## Task to carry out
Report every line below that holds the word "field".

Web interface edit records
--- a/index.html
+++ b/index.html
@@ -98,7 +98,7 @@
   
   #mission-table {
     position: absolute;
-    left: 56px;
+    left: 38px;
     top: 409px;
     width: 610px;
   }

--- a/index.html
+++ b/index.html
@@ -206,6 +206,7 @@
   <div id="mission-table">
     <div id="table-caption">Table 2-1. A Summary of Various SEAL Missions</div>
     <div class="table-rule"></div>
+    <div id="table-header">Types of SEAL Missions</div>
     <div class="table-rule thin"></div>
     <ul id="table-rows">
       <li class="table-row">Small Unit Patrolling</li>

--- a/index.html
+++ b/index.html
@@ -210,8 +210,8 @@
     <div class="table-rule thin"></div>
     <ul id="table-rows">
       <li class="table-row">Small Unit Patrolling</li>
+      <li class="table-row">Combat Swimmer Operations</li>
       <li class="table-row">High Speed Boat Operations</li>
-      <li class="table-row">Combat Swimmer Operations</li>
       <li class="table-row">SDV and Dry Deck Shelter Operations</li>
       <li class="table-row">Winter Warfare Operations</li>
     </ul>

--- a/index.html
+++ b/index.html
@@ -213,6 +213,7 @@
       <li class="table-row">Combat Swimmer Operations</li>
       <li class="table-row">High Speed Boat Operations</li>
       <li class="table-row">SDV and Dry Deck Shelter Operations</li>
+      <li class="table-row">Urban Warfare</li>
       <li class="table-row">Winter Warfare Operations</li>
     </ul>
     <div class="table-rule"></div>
---
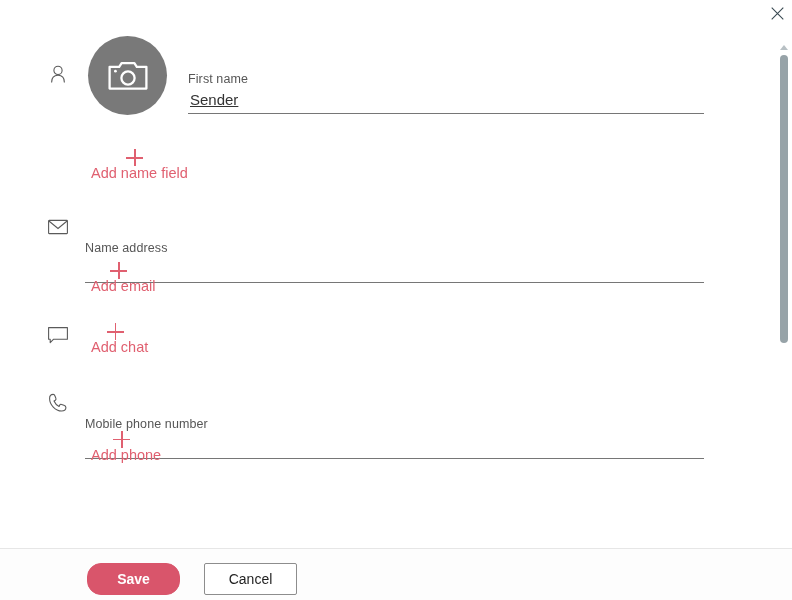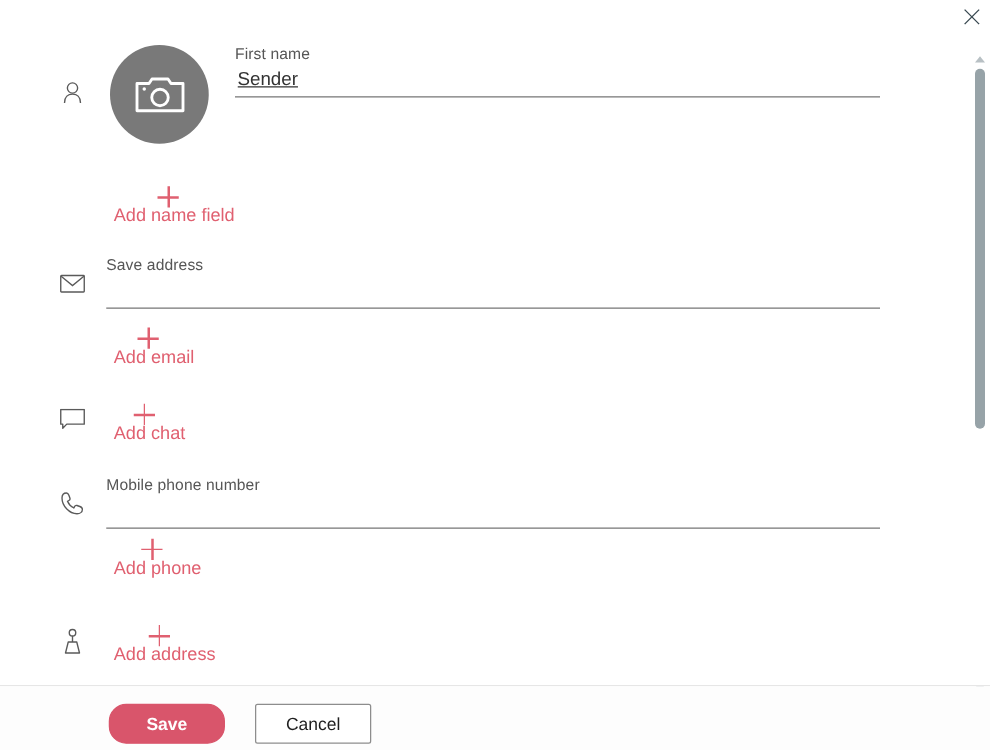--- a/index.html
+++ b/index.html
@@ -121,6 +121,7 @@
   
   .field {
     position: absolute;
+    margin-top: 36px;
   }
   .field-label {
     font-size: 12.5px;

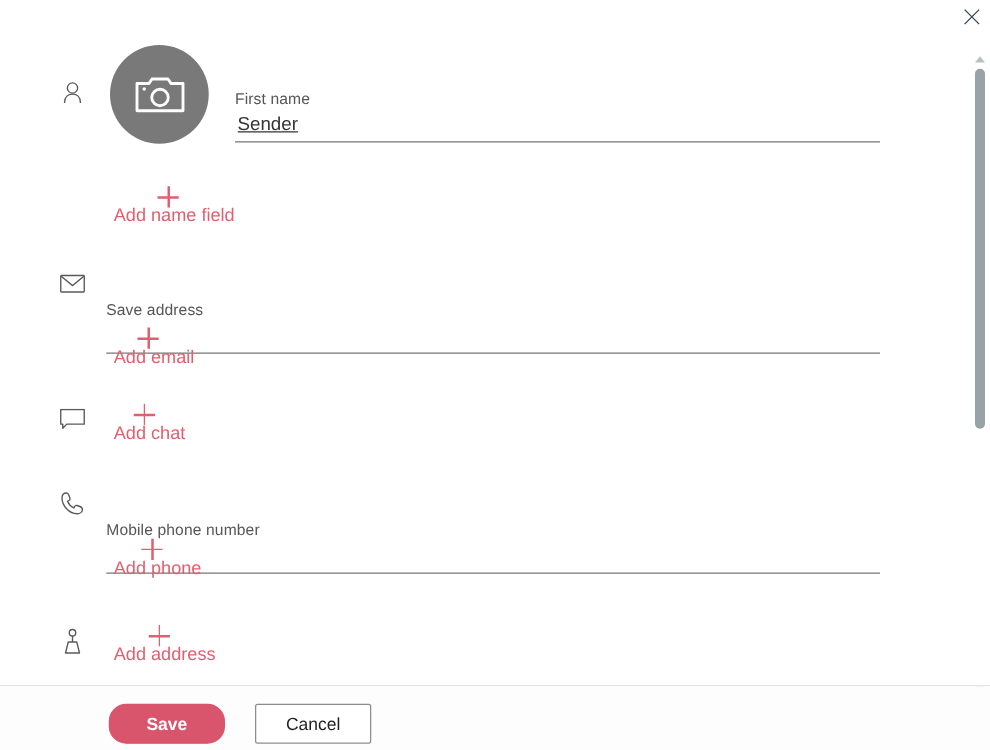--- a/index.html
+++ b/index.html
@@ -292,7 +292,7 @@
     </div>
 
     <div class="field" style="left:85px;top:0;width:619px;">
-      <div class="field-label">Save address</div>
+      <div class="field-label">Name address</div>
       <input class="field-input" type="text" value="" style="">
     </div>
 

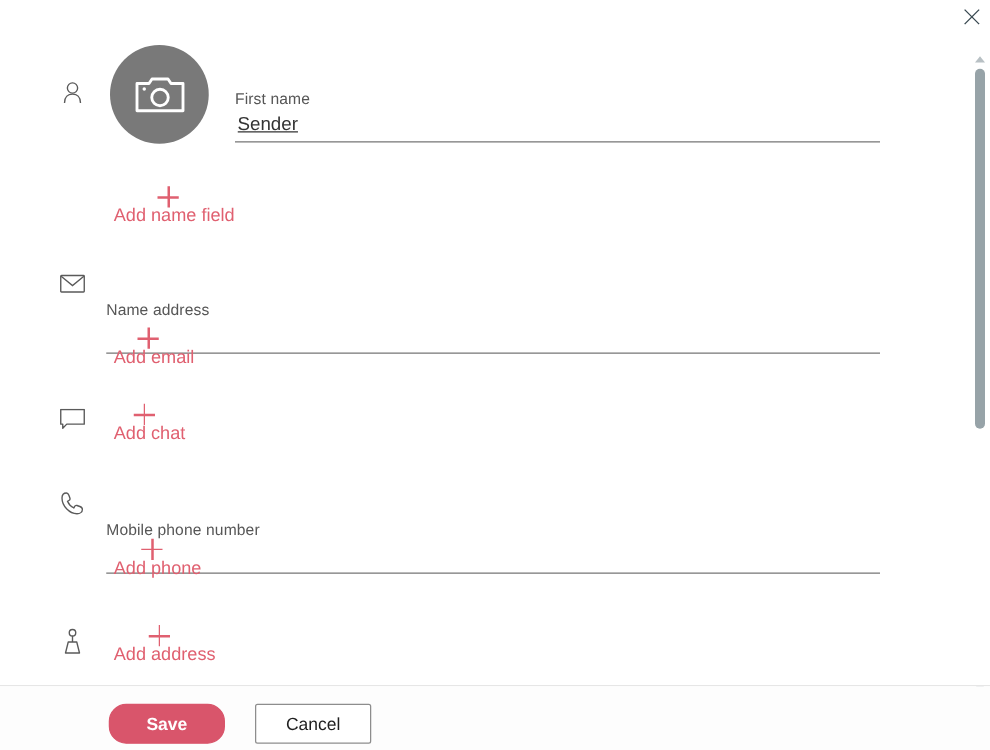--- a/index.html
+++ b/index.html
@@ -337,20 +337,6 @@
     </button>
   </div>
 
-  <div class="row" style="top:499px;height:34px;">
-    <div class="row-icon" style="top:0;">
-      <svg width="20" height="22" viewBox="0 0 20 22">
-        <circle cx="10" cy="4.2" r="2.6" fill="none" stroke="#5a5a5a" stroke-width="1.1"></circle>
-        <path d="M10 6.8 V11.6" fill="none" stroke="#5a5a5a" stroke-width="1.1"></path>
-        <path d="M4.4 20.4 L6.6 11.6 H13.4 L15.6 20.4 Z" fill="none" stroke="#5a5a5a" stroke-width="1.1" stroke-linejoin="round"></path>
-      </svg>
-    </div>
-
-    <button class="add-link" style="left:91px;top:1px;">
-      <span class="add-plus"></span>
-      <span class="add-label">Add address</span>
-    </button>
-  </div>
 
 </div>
...
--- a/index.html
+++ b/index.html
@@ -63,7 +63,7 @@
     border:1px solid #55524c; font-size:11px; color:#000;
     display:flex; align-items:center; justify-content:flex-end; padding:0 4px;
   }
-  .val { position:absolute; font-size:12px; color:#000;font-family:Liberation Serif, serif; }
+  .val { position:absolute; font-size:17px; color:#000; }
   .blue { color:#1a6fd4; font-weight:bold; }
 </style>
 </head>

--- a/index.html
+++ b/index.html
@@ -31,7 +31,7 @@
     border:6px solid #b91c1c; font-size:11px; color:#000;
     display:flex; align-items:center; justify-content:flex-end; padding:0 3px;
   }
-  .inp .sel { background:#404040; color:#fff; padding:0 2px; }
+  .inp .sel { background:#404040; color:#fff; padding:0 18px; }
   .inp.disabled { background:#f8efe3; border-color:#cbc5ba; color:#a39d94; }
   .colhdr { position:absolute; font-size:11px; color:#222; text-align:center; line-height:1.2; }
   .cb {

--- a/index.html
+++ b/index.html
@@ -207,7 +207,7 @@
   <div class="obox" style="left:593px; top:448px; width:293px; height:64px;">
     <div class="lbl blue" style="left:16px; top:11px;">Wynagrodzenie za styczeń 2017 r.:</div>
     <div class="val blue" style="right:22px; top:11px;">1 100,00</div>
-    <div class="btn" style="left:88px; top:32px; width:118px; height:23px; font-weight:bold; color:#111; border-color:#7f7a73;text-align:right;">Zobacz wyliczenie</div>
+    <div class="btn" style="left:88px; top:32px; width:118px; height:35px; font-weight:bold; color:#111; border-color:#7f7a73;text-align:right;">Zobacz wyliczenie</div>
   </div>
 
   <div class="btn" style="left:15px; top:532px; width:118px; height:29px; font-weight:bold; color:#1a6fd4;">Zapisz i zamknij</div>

## Task output
   .field {
   .field-label {
     <div class="field" style="left:85px;top:0;width:619px;">
-      <div class="field-label">Save address</div>
+      <div class="field-label">Name address</div>
       <input class="field-input" type="text" value="" style="">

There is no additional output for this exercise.